Jeffrey Hass receives NEH fellowship to continue research on historic blockade of Leningrad

December 12, 2013

The National Endowment for the Humanities has awarded a one-year fellowship to Jeffrey Hass, associate professor of sociology at the University of Richmond. The grant will enable Hass to spend the 2014-15 academic year on his project “A Siege Mentality: Practices and Politics of Surviving War in the Blockade of Leningrad.”

Hass has been analyzing human behavior under extreme duress during the prolonged blockade and siege of Leningrad (Saint Petersburg) by German forces during World War II. More than a million casualties resulted from the siege, which lasted 872 days.
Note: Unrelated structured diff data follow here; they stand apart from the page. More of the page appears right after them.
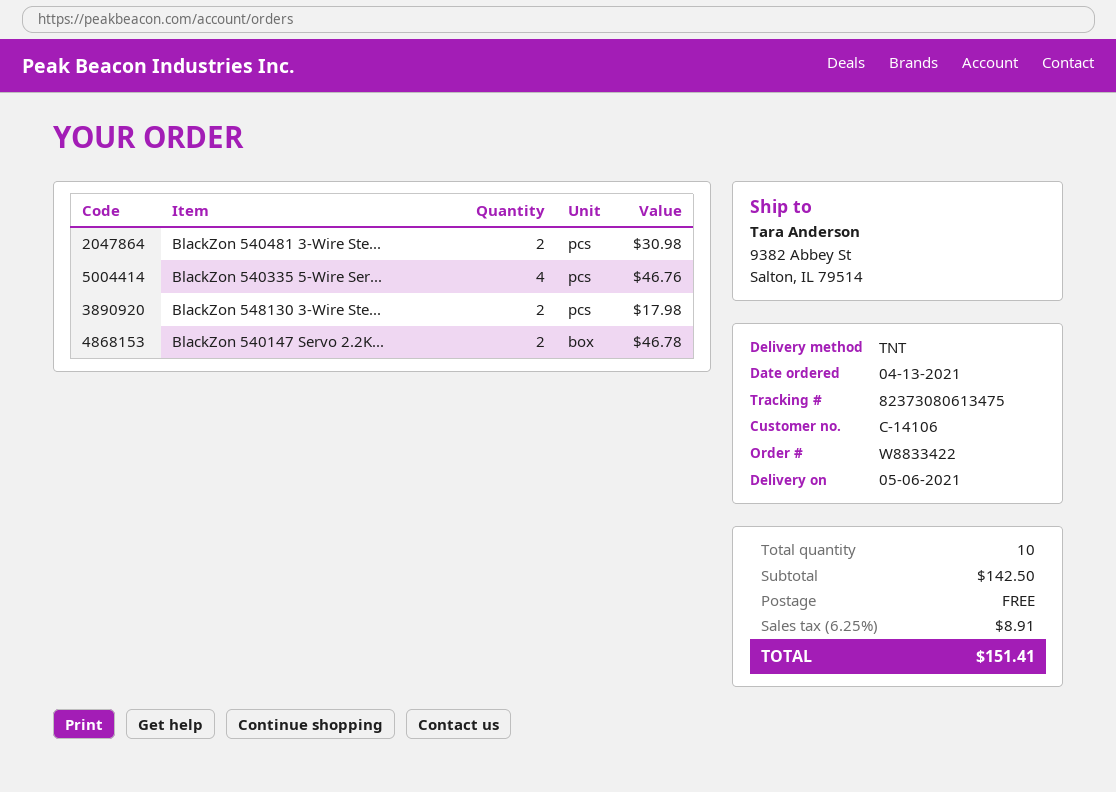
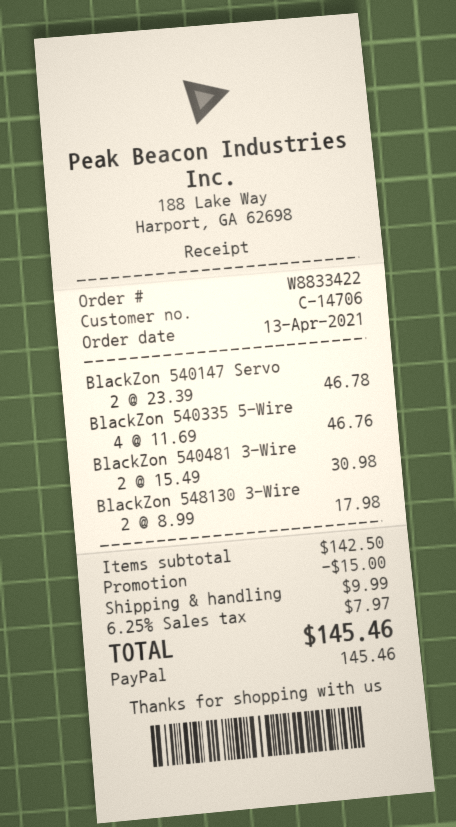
customer number: C-14106 -> C-14706
discount: none -> 15.00
shipping: 0.00 -> 9.99
tax: 6.25% = 8.91 -> 6.25% = 7.97
total: 151.41 -> 145.46

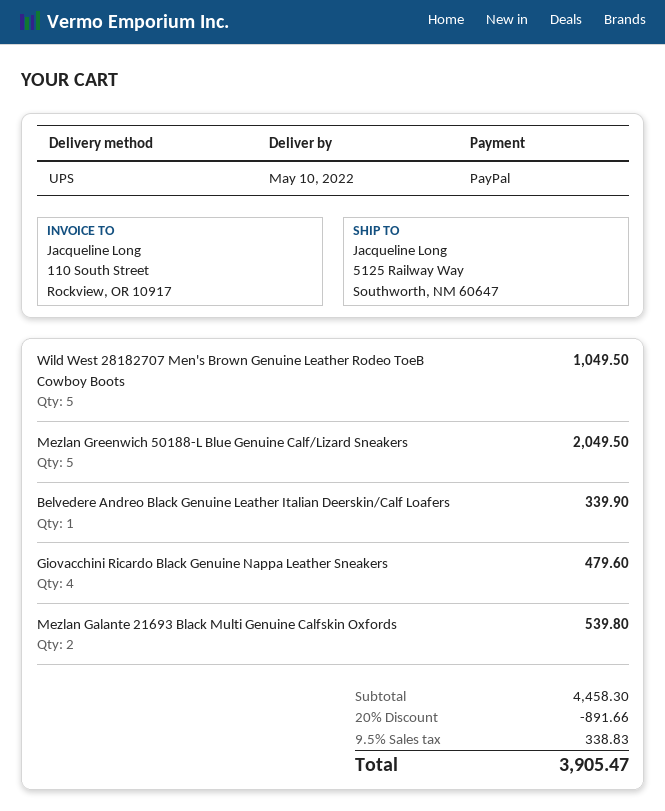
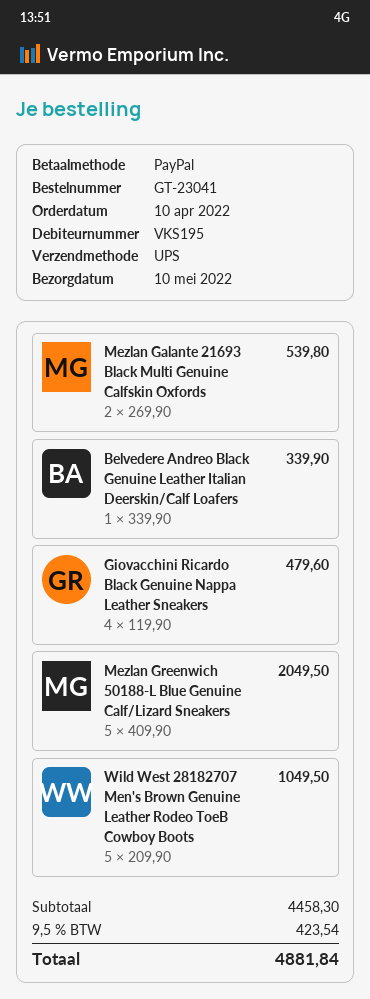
discount: 20% = 891.66 -> none
tax: 9.5% = 338.83 -> 9.5% = 423.54
total: 3905.47 -> 4881.84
Using sources that are both personal and official, including wartime diaries, memoirs, interviews, and official state and party documents, he has studied how Leningraders struggled under brutal conditions to find meaning in their lives.

Hass, who lived in Russia during the 1990s and lectures periodically at Saint Petersburg State University, has been researching the project for more than six years, primarily in state archives in Russia. He will spend most of the fellowship year in Richmond completing the book manuscript, “Fields of War and the Self,” which has been invited for submission by a prominent university press.

Hass has taught at the university since 2006 after working from 2000-06 as a lecturer at the University of Reading in the United Kingdom. He earned a bachelor’s degree from Harvard University, and master’s and doctoral degrees in sociology from Princeton University. His most recent book was “Power, Culture, and Economic Change in Russia: To the Undiscovered Country of Post-Socialism, 1988-2008.”

The NEH supports a wide variety of projects in the humanities, including research fellowships and awards for faculty. Hass is one of four fellowship recipients from Virginia for the coming academic year.